KV-Pharma’s ill-advised pricing of its FDA-approved synthetic progesterone has caused Congress to scrutinize the pricing of other newly-approved versions of old drugs. In an effort to bring such legacy medications into compliance with modern requirements for drug safety and efficacy, FDA offers incentives in the form of patent protection to companies that run older drugs through the appropriate clinical trials and seek FDA approval. URL Pharma markets an FDA-approved gout medication called Colcrys, the active ingredient of which is colchicine, a medication so old that it predated the FDA’s drug safety laws. URL Pharma won approval for their drug in July 2009 and set the price at almost $5 a pill compared with pennies a pill for unapproved versions of colchicine, which FDA ordered be removed from the market once the approved drug became available. URL Pharma vigorously defended their patent after approval and also defended their pricing, saying that it was in line with other approved gout medications and that running the clinical trials provided important safety and dosage information.
On May 23, 2011, Sen. Herb Kohl (D-Wis.), and Reps. Henry Waxman (D-Calif.), Frank Pallone (D- N.J.), and Diana DeGette (D-Colo.) co-authored a letter (available here) to Richard Roberts, President and CEO of URL Pharma, requesting detailed information on costs and revenues associated with the drug, including the cost of clinical trials, manufacturing, and marketing the drug, and projected revenues. The company was given a deadline of June 10 to reply. In the letter, the lawmakers state: “High prices lead to tough choices for patients. Further, the higher price of this treatment will be borne by private health plans and the federal government, and will contribute to the continued overall growth in health spending.”

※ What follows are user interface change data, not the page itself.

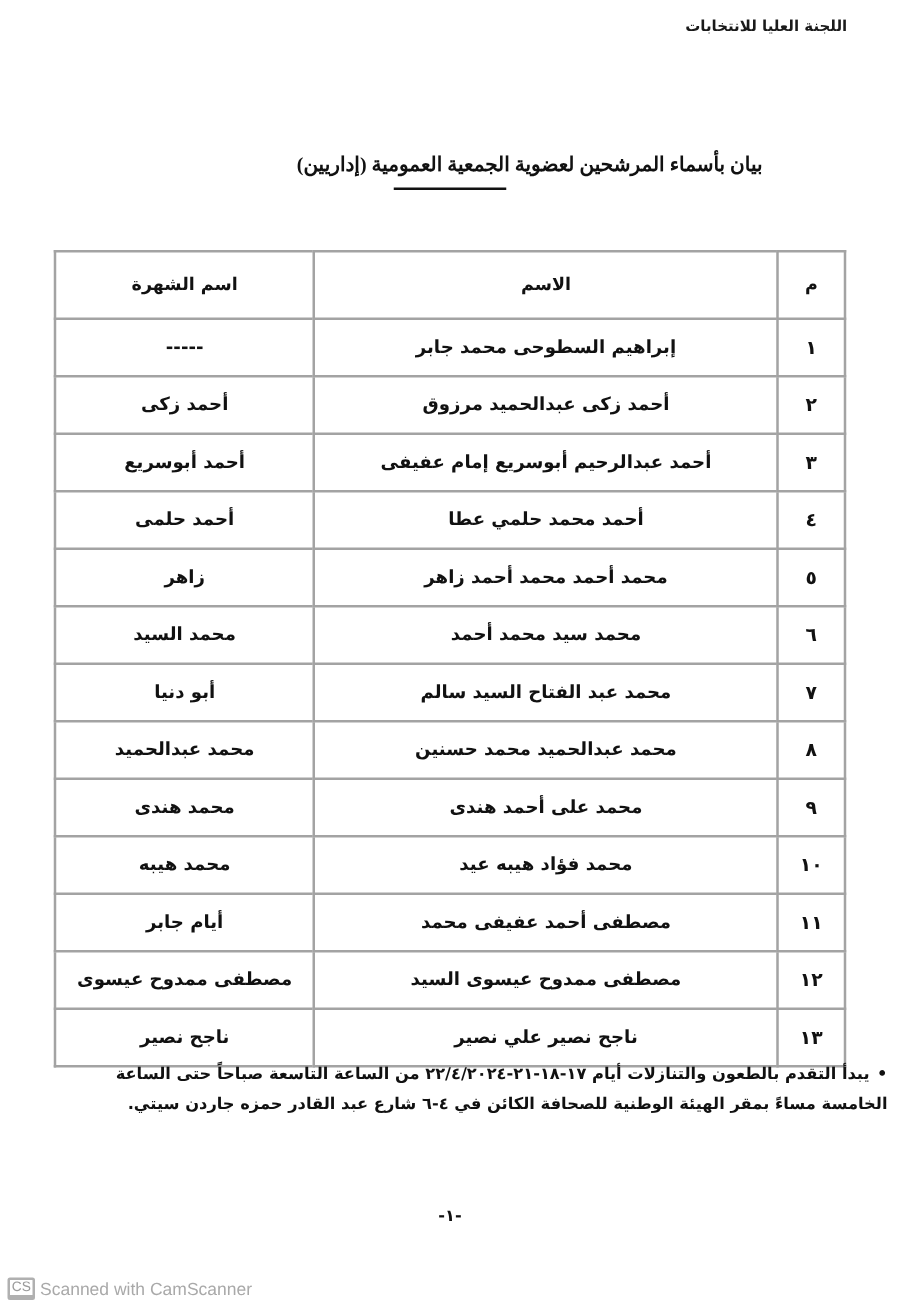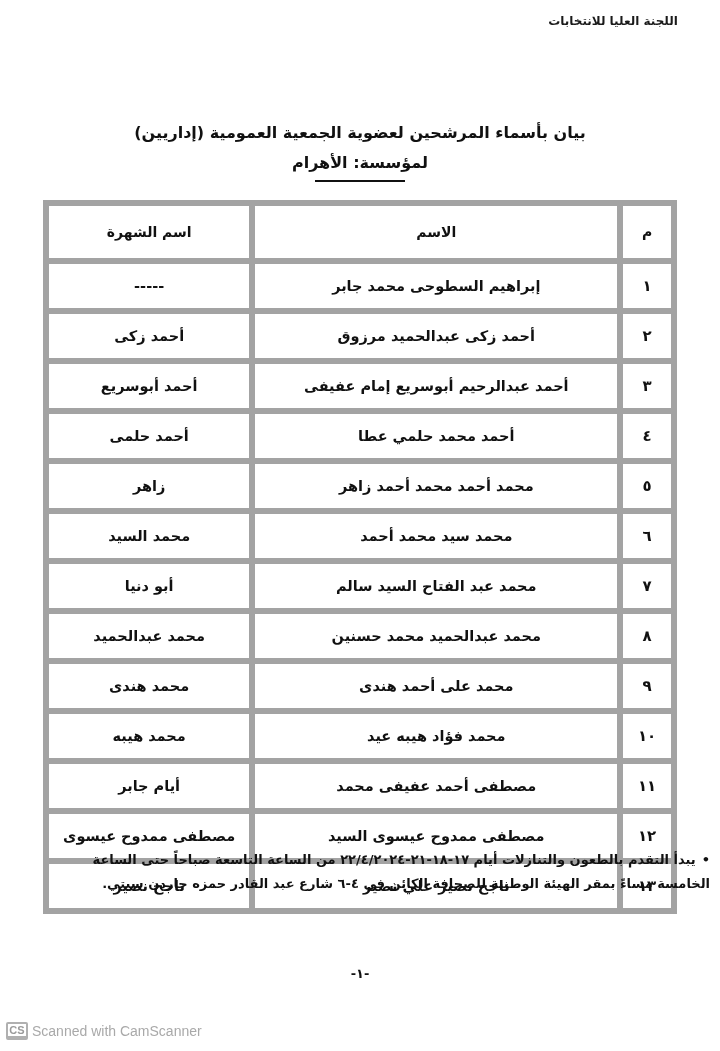--- a/index.html
+++ b/index.html
@@ -2,56 +2,55 @@
 <html><head>
 <meta charset="utf-8">
 <style>
   html, body { margin:0; padding:0; }
   body {
     width:720px; height:1051px; background:#ffffff; position:relative; overflow:hidden;
     font-family:"DejaVu Sans", sans-serif; color:#111;
   }
   .org-header { position:absolute; right:22px; top:10px; width:170px; text-align:center; direction:rtl; }
   .org-line { font-size:12px; font-weight:bold; line-height:22px; color:#1a1a1a; letter-spacing:-0.3px; }
-  .title-block { position:absolute; left:110px; top:118px; width:500px; text-align:center; direction:rtl; }
+  .title-block { position:absolute; left:110px; top:118px; width:500px; direction:rtl;font-family:Liberation Serif, serif; }
   .title-line { font-size:16px; font-weight:bold; line-height:30px; white-space:nowrap; }
   .title-rule { width:90px; height:2px; background:#111; margin:2px auto 0 auto; }
   table.cands {
     position:absolute; left:43px; top:200px; width:634px; border-collapse:collapse; direction:rtl;
     font-size:14.5px; font-weight:bold;
   }
   table.cands td, table.cands th {
-    border:6px solid #a3a3a3; text-align:center; vertical-align:middle; padding:0 6px;
+    border:2px solid #a3a3a3; text-align:center; vertical-align:middle; padding:0 6px;
   }
   table.cands th { height:52px; font-size:14px; font-weight:bold; }
   table.cands td { height:44px; }
   col.c-num { width:54px; }
   col.c-name { width:372px; }
   col.c-known { width:208px; }
   .num { font-size:15px; }
   .note { position:absolute; left:40px; top:848px; width:670px; direction:rtl; text-align:right;
           font-size:13px; font-weight:bold; line-height:24px; }
   .bullet { display:inline-block; margin-left:6px; }
   .page-num { position:absolute; left:340px; top:966px; width:40px; text-align:center; font-size:13px; font-weight:bold; }
   .watermark { position:absolute; left:6px; top:1022px; display:flex; align-items:center; gap:4px; color:#a9a9a9;
                font-family:"Liberation Sans", sans-serif; font-size:14px; }
   .cs-logo { width:22px; height:18px; border:2px solid #b0b0b0; border-bottom-width:4px; border-radius:2px;
-             font-size:11px; font-weight:bold; color:#9a9a9a; display:flex; align-items:center; justify-content:center;
+             font-size:11px; font-weight:normal; color:#9a9a9a; display:flex; align-items:center; justify-content:center;
              box-sizing:border-box; }
 </style>
 </head>
 <body>
 
 <div class="org-header">
   <div class="org-line">اللجنة العليا للانتخابات</div>
 </div>
 
 <div class="title-block">
   <div class="title-line">بيان بأسماء المرشحين لعضوية الجمعية العمومية (إداريين)</div>
-  <div class="title-line">لمؤسسة: الأهرام</div>
   <div class="title-rule"></div>
 </div>
 
 <table class="cands">
   <colgroup>
       <col class="c-num">
       <col class="c-name">
       <col class="c-known">
     </colgroup>
   <thead>

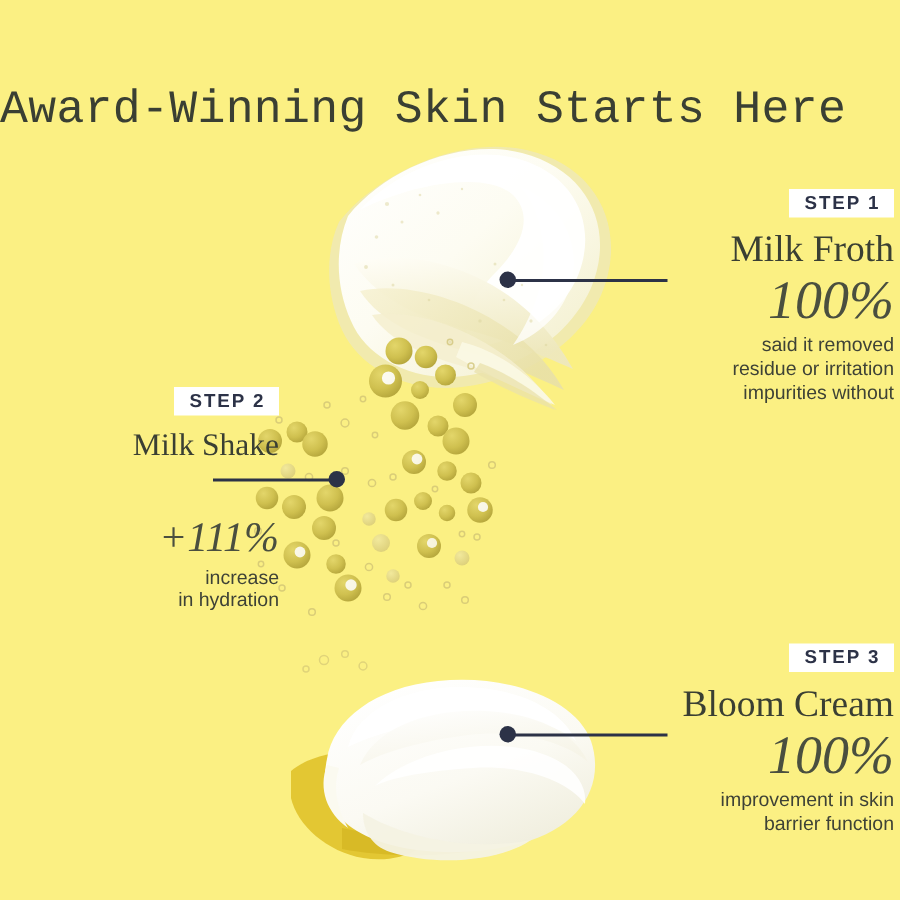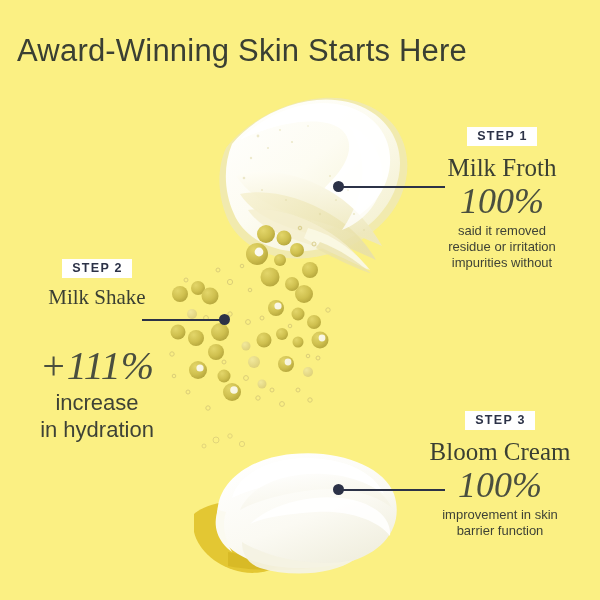--- a/index.html
+++ b/index.html
@@ -12,23 +12,23 @@
   #stage{
     position:relative;
     width:600px;height:600px;
     background:#FBF083;
     overflow:hidden;
   }
 
   
   .title{
     position:absolute;
-    left:0;top:33px;width:484px;
+    left:0;top:56px;width:484px;
     text-align:center;
-    font-family:Liberation Sans, sans-serif;
+    font-family:Liberation Mono, monospace;
     font-size:31px;
     letter-spacing:.2px;
     color:#3a3f33;
     white-space:nowrap;
   }
 
   
   .art{position:absolute;pointer-events:none;}
 
   
@@ -55,21 +55,21 @@
 
   #conn2{left:142px;top:314px;width:88px;}
   #conn2 .dot{right:0;}
   #conn2 .ln{left:0;width:82px;}
 
   #conn3{left:333px;top:484px;width:112px;}
   #conn3 .dot{left:0;}
   #conn3 .ln{left:7px;width:105px;}
 
   
-  .step{position:absolute;text-align:center;}
+  .step{position:absolute;text-align:right;}
   .badge{
     display:inline-block;
     background:#ffffff;
     color:#2c3247;
     font-size:12.5px;
     font-weight:bold;
     letter-spacing:1.3px;
     padding:3px 9px 3px 10px;
     line-height:1.05;
   }
@@ -92,25 +92,25 @@
   }
   .desc{
     font-size:13px;
     color:#3e4236;
     line-height:1.22;
     margin-top:3px;
   }
 
   #step1{left:408px;top:126px;width:188px;}
   #step2{left:8px;top:258px;width:178px;}
-  #step3{left:404px;top:410px;width:192px;}
+  #step3{left:404px;top:429px;width:192px;}
 
   #step2 .prod{font-size:21px;}
-  #step2 .stat{font-size:40px;margin-top:36px;}
-  #step2 .desc{font-size:22px;}
+  #step2 .stat{font-size:28px;margin-top:36px;}
+  #step2 .desc{font-size:13px;}
 </style>
 </head>
 <body>
 
 <div id="stage">
 
   <svg id="froth" class="art" viewBox="0 0 230 195" xmlns="http://www.w3.org/2000/svg">
     <defs>
       <linearGradient id="fg1" x1="0" y1="0" x2="1" y2="1">
         <stop offset="0%" stop-color="#ffffff"></stop>

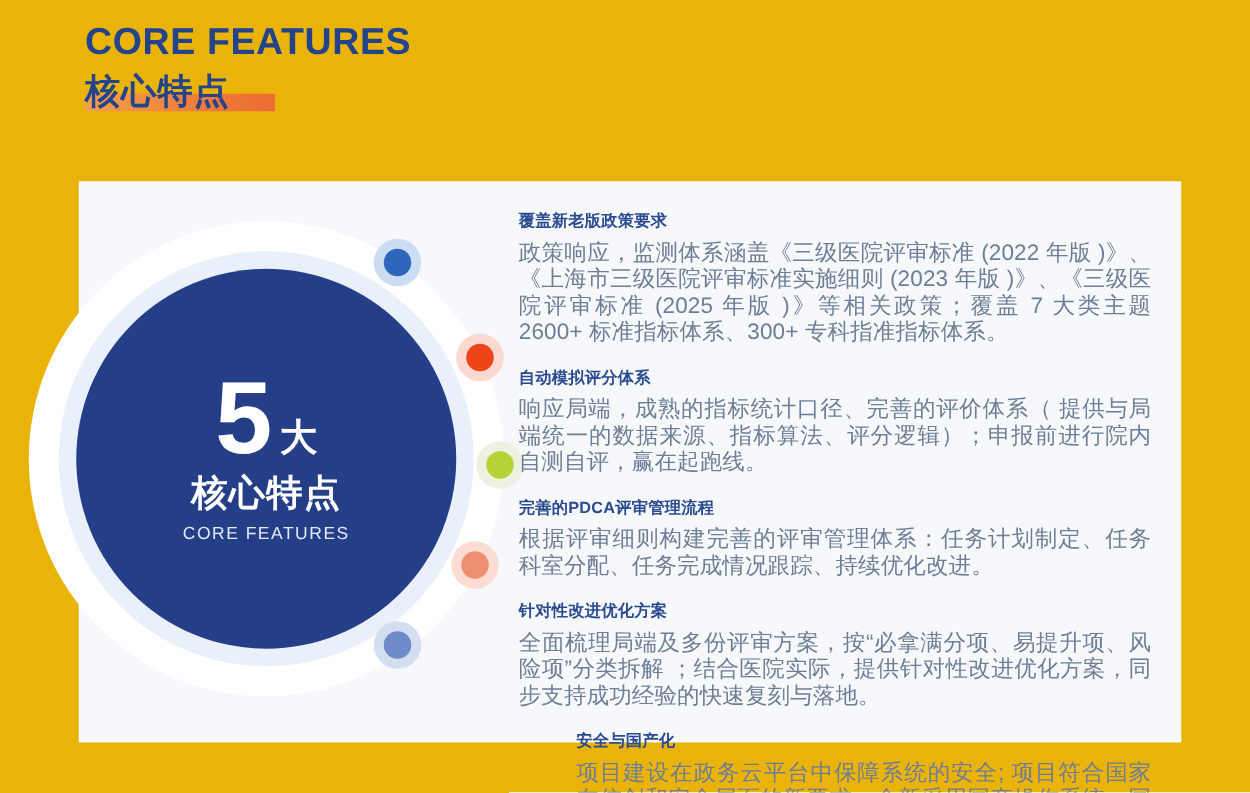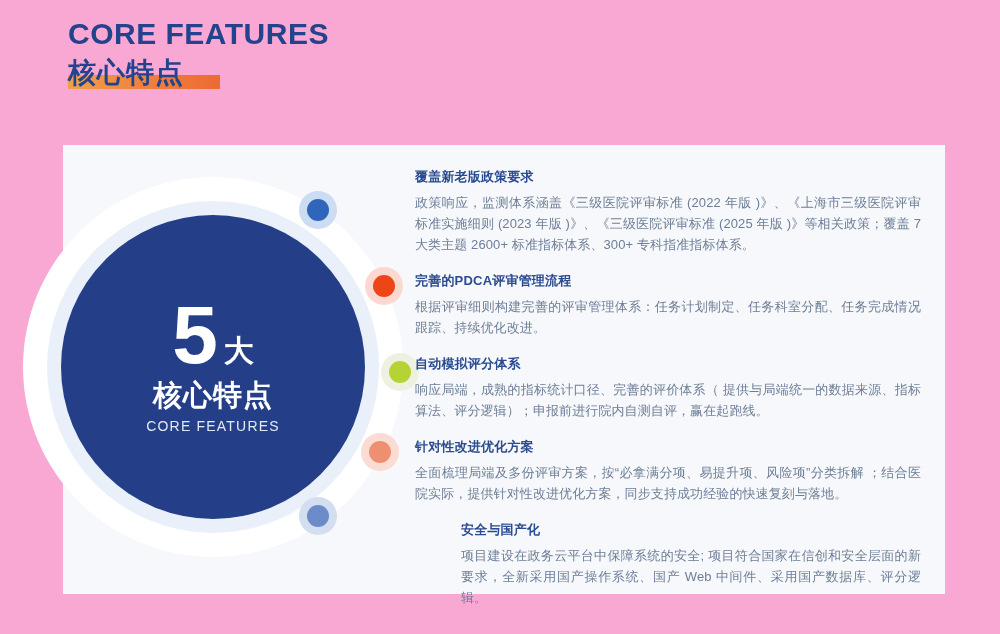--- a/index.html
+++ b/index.html
@@ -9,21 +9,21 @@
     height: 634px;
     background: #ffffff;
     font-family: "Liberation Sans", "DejaVu Sans", sans-serif;
     overflow: hidden;
   }
 
   .page {
     position: relative;
     width: 1000px;
     height: 634px;
-    background: #f9a8d4;
+    background: #eab308;
   }
 
   
   .heading-block {
     position: absolute;
     left: 68px;
     top: 16px;
   }
 
   .heading-en {
@@ -191,21 +191,21 @@
   .feature-title {
     font-size: 13px;
     font-weight: bold;
     color: #2b4b91;
     line-height: 20px;
     margin-bottom: 5px;
     letter-spacing: 0.2px;
   }
 
   .feature-desc {
-    font-size: 13px;
+    font-size: 18px;
     font-weight: normal;
     color: #6e7e96;
     line-height: 21px;
     letter-spacing: 0.1px;
     text-align: justify;
   }
 </style>
 </head>
 <body>
 
@@ -250,28 +250,28 @@
           </div>
         </div>
     </div>
 
     <div class="feature-list" id="feature-list">
         <div class="feature-item">
           <div class="feature-title">覆盖新老版政策要求</div>
           <div class="feature-desc">政策响应，监测体系涵盖《三级医院评审标准 (2022 年版 )》、《上海市三级医院评审标准实施细则 (2023 年版 )》、《三级医院评审标准 (2025 年版 )》等相关政策；覆盖 7 大类主题 2600+ 标准指标体系、300+ 专科指准指标体系。</div>
         </div>
         <div class="feature-item">
+          <div class="feature-title">自动模拟评分体系</div>
+          <div class="feature-desc">响应局端，成熟的指标统计口径、完善的评价体系（ 提供与局端统一的数据来源、指标算法、评分逻辑）；申报前进行院内自测自评，赢在起跑线。</div>
+        </div>
+        <div class="feature-item">
           <div class="feature-title">完善的PDCA评审管理流程</div>
           <div class="feature-desc">根据评审细则构建完善的评审管理体系：任务计划制定、任务科室分配、任务完成情况跟踪、持续优化改进。</div>
         </div>
         <div class="feature-item">
-          <div class="feature-title">自动模拟评分体系</div>
-          <div class="feature-desc">响应局端，成熟的指标统计口径、完善的评价体系（ 提供与局端统一的数据来源、指标算法、评分逻辑）；申报前进行院内自测自评，赢在起跑线。</div>
-        </div>
-        <div class="feature-item">
           <div class="feature-title">针对性改进优化方案</div>
           <div class="feature-desc">全面梳理局端及多份评审方案，按“必拿满分项、易提升项、风险项”分类拆解 ；结合医院实际，提供针对性改进优化方案，同步支持成功经验的快速复刻与落地。</div>
         </div>
         <div class="feature-item">
           <div class="feature-title">安全与国产化</div>
           <div class="feature-desc">项目建设在政务云平台中保障系统的安全; 项目符合国家在信创和安全层面的新要求，全新采用国产操作系统、国产 Web 中间件、采用国产数据库、评分逻辑。</div>
         </div>
       </div>
 
   </div>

At the same time, these lawmakers sent a letter with similar requests for information on pricing to Keith Katkin, president and CEO of Avanir Pharmaceuticals. Like URL, Avanir markets an approved version of a legacy drug, in this case a combination of quinidine and dextromethorphane for treatment of pseudobulbar affect (involuntary emotional outbursts) under the trade name Nuedexta. In the case of Nuedexta, the price jumped from $20 for non-approved versions, to $600 for the approved version. In their letter, the lawmakers state: “Although we recognize that we all benefit when FDA approves a new, safe and effective formulation, it is not clear that the significantly higher prices charged for this drug are justified given that it is merely a combination of long-used and inexpensive generic medications.”
The lawmakers’ desire for clarity around drug pricing is admirable. However, cost-of-goods is only a small part of the formula used to determine pricing. A large part of the formula is what the market will bear. In this case, there is value associated with buying FDA-approved, GMP-manufactured products, but companies that venture into the marketing of legacy drugs are still feeling their way around what that value might be.